What you are asked to do ::
Using the records below, filter out every line that lacks "single" and copy the rest.

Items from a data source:
┄┄┄┄┄┄
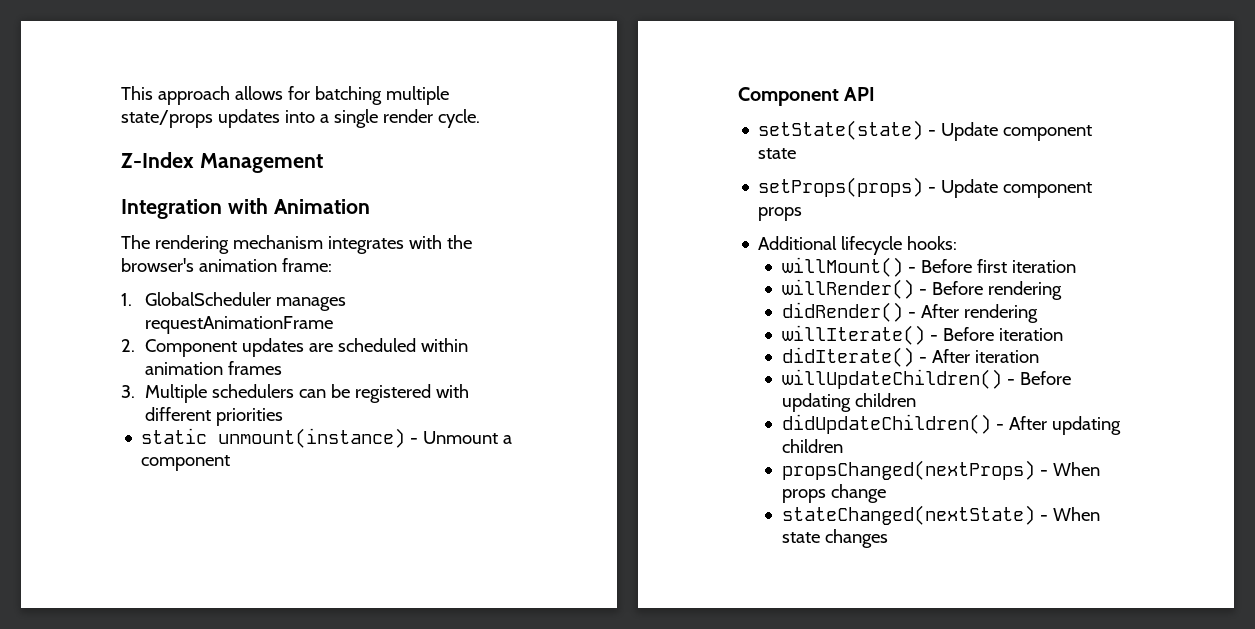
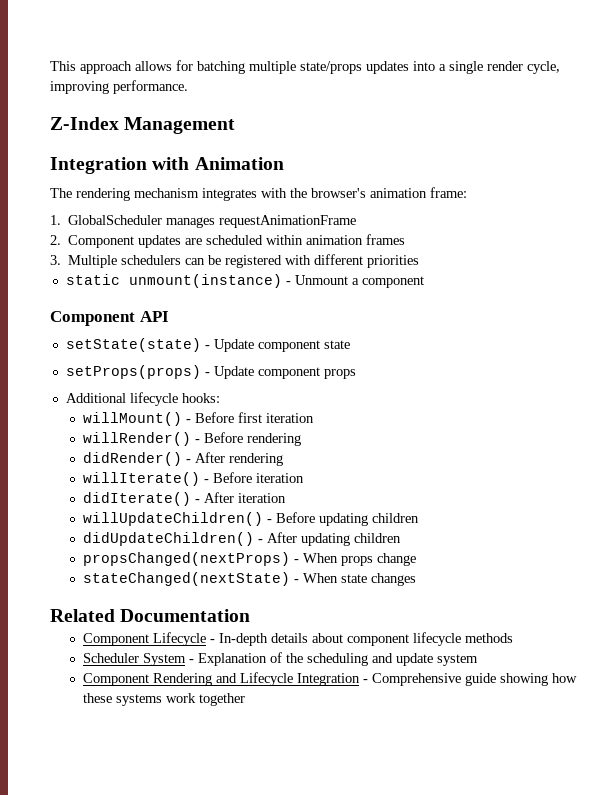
- This approach allows for batching multiple state/props updates into a single render cycle.
+ This approach allows for batching multiple state/props updates into a single render cycle, improving performance.
+ Related Documentation
+ Component Lifecycle - In-depth details about component lifecycle methods
+ Scheduler System - Explanation of the scheduling and update system
+ Component Rendering and Lifecycle Integration - Comprehensive guide showing how these systems work together

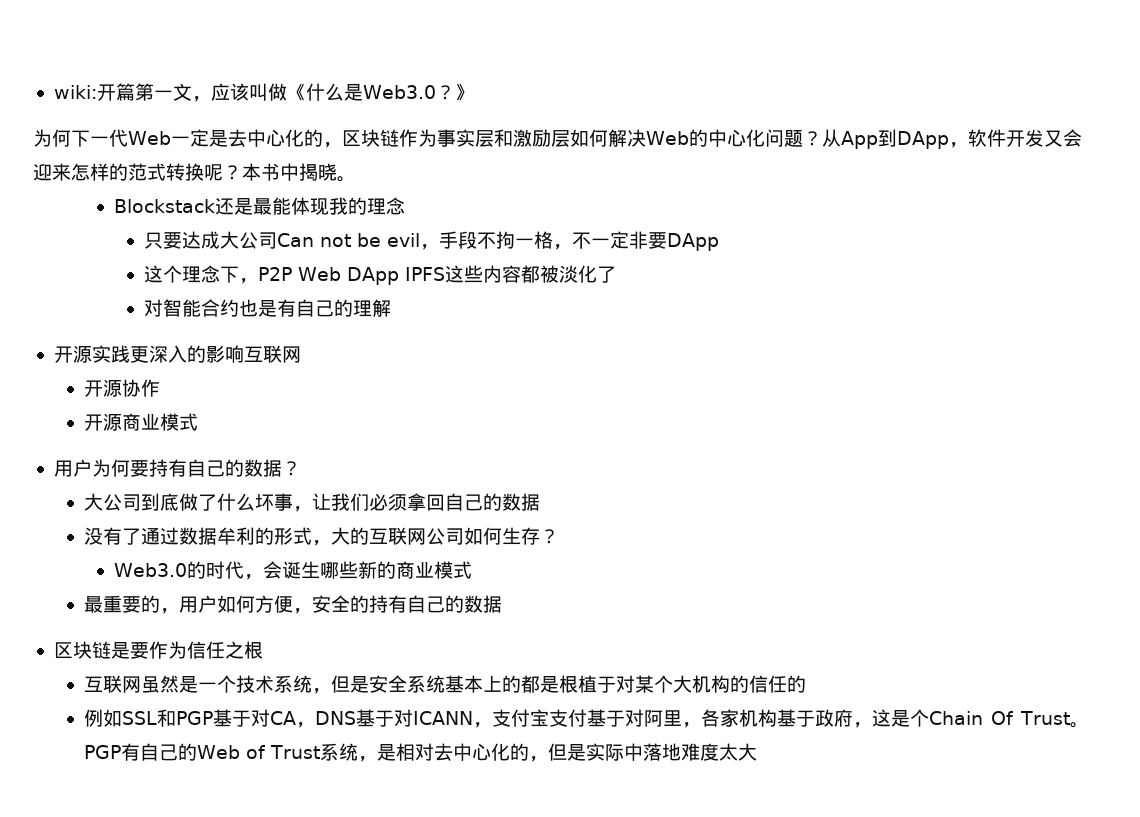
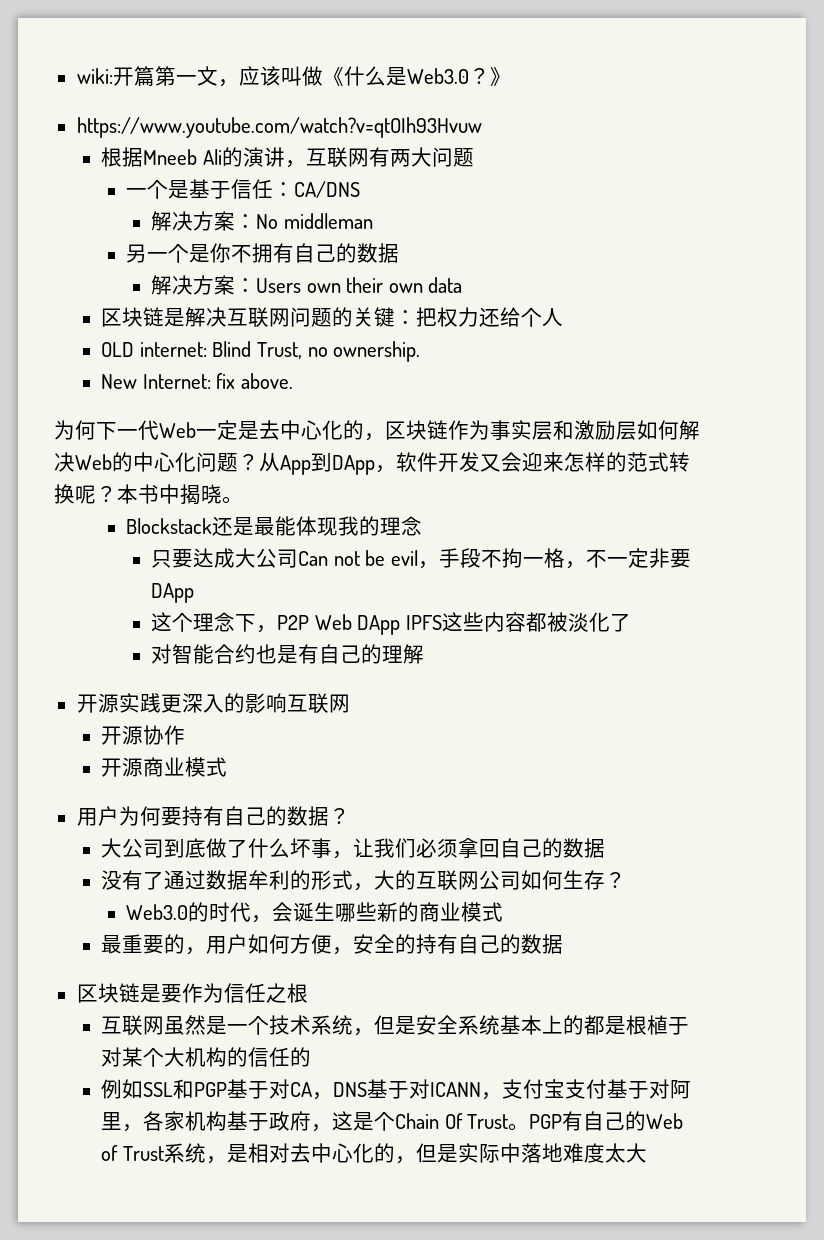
+ https://www.youtube.com/watch?v=qtOIh93Hvuw
+ 根据Mneeb Ali的演讲，互联网有两大问题
+ 一个是基于信任：CA/DNS
+ 解决方案：No middleman
+ 另一个是你不拥有自己的数据
+ 解决方案：Users own their own data
+ 区块链是解决互联网问题的关键：把权力还给个人
+ OLD internet: Blind Trust, no ownership.
+ New Internet: fix above.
┄┄┄┄┄┄
Expected answer ::
- This approach allows for batching multiple state/props updates into a single render cycle.
+ This approach allows for batching multiple state/props updates into a single render cycle, improving performance.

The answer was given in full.